<b>Importing the desired libraries </b>

In [1]:
import numpy as np
import json
import cherrypy
import tensorflow as tf
import os 

<b>First we have to add the model and do what we did for HW2 in here as well </b>

In [2]:
#adding the tflite model file

model_path="../Prerequisite/kws_dscnn_True.tflite" 


#--------------------------------------------------------------------------------------------------------------------------


#downloading the dataset 
zip_path = tf.keras.utils.get_file(
    origin="http://storage.googleapis.com/download.tensorflow.org/data/mini_speech_commands.zip",
    fname='mini_speech_commands.zip',
    extract=True,
    cache_dir='.', cache_subdir='data')






In [6]:
#adding the dataset

data_dir = os.path.join('.', 'data', 'mini_speech_commands')
filenames = tf.io.gfile.glob(str(data_dir) + '/*/*')
filenames = tf.random.shuffle(filenames)
num_samples = len(filenames)
LABELS = ['stop', 'up', 'yes', 'right', 'left', 'no', 'down', 'go']
total = 8000
test_files = open('../Prerequisite/kws_test_split.txt', 'r')
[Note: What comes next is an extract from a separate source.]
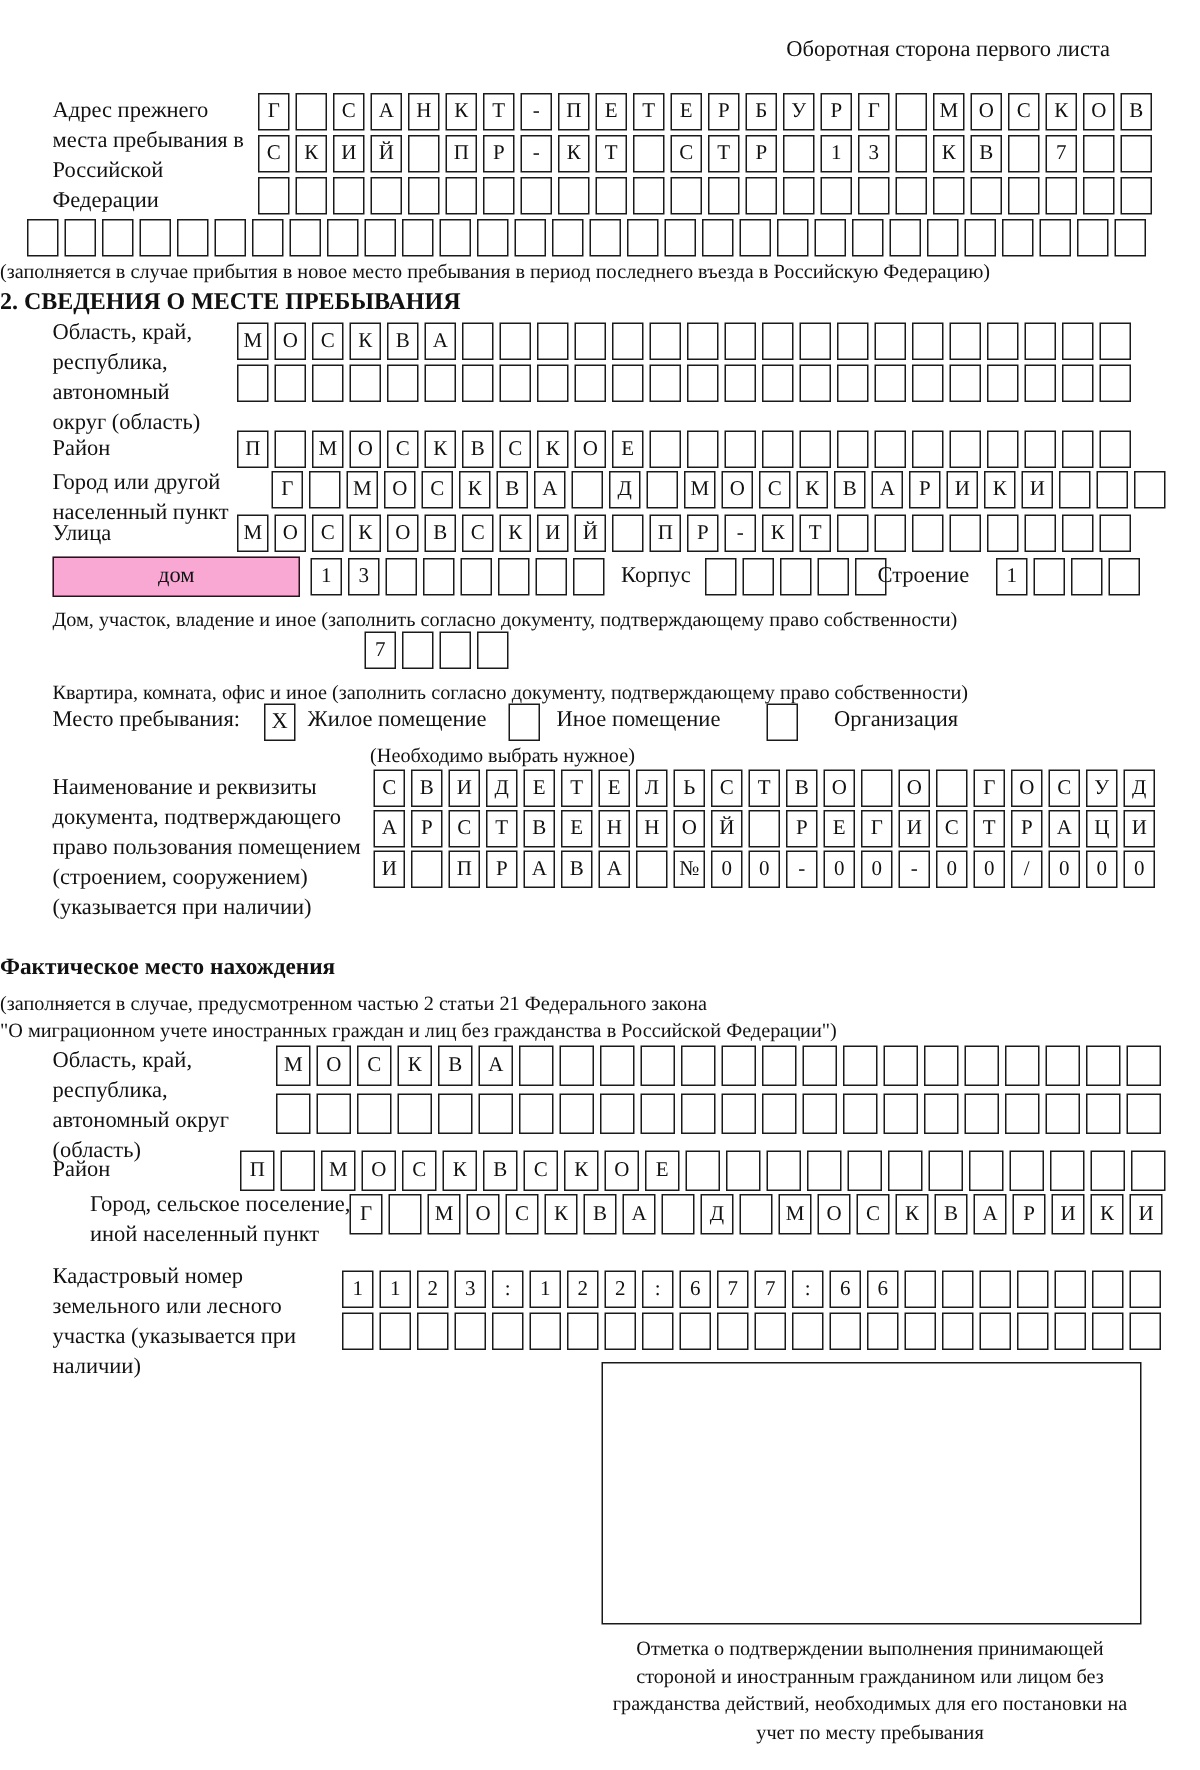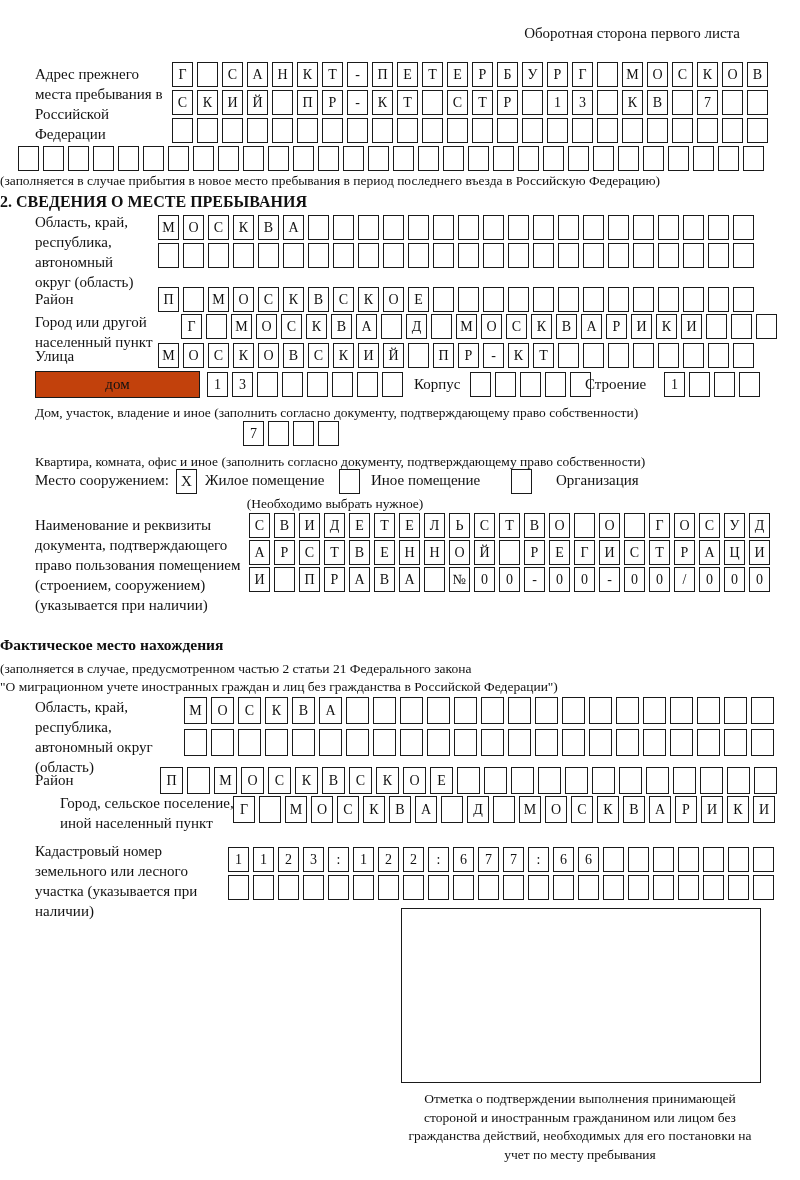"дом" .wide-box { background: #c2410c -> #f9a8d4 }
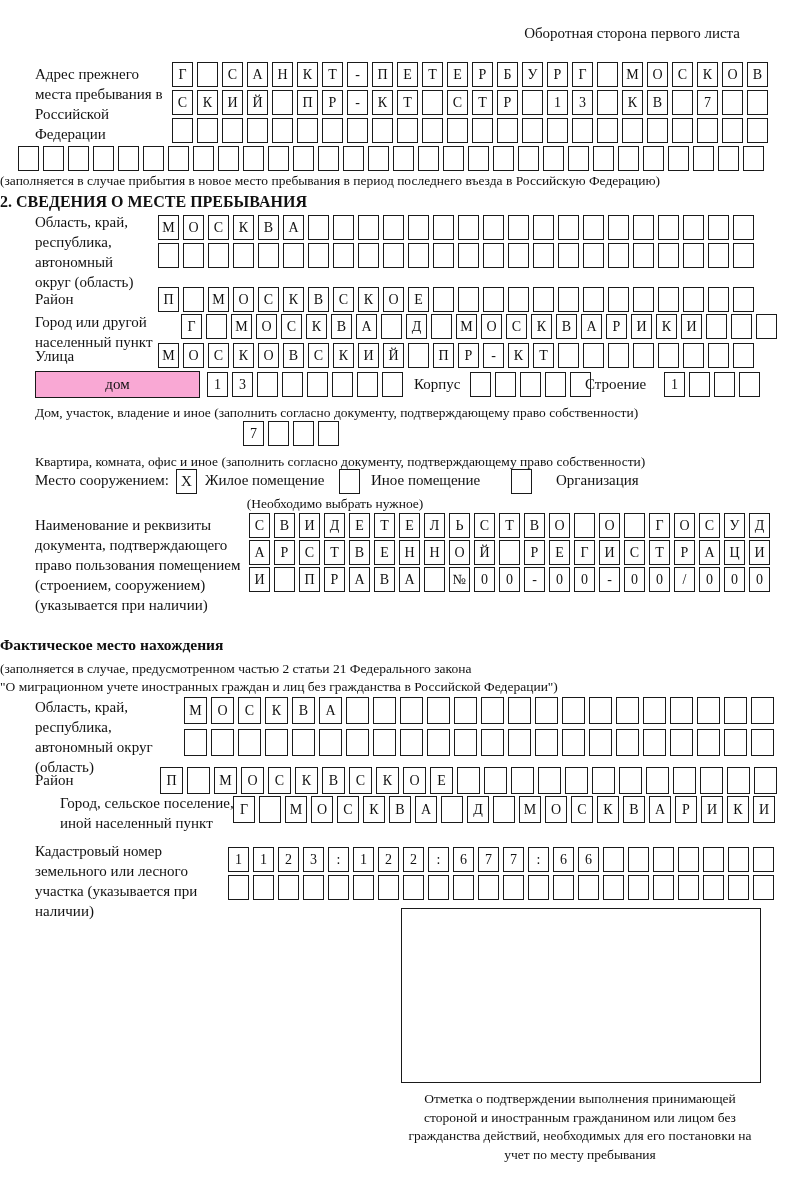"Место сооружением:" div.abs { text: сооружением -> пребывания }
#--------------------------------------------------------------------------------------------------------------------------
#getting the labels for the test set (we don't need the training set here)

test_list = []
y_test = []
for i in test_files:
    test_list.append(i)
    tmp = i.replace('./data/mini_speech_commands/', '')
    loc_slash = tmp.find('/')
    y_test.append(LABELS.index(tmp[:loc_slash]))
test_files = tf.convert_to_tensor([s.rstrip() for s in test_list])
y_test = np.array(y_test)


#--------------------------------------------------------------------------------------------------------------------------


#we use this class in order to create our test/train/val set in the desired way
class SignalGenerator:
    def __init__(self, labels, sampling_rate, frame_length, frame_step,
                 num_mel_bins=None, lower_frequency=None, upper_frequency=None,
                 num_coefficients=None, mfcc=False):
        self.labels = labels
        self.sampling_rate = sampling_rate
        self.frame_length = frame_length
        self.frame_step = frame_step
        self.num_mel_bins = num_mel_bins
        self.lower_frequency = lower_frequency
        self.upper_frequency = upper_frequency
        self.num_coefficients = num_coefficients
        num_spectrogram_bins = (frame_length) // 2 + 1

        if mfcc is True:
            self.linear_to_mel_weight_matrix = tf.signal.linear_to_mel_weight_matrix(
                self.num_mel_bins, num_spectrogram_bins, self.sampling_rate,
                self.lower_frequency, self.upper_frequency)
            self.preprocess = self.preprocess_with_mfcc
        else:
            self.preprocess = self.preprocess_with_stft

    def read(self, file_path):
        print(file_path)
        parts = tf.strings.split(file_path, os.path.sep)
        label = parts[-2]
        print(parts)
        print(label)
        label_id = tf.argmax(label == self.labels)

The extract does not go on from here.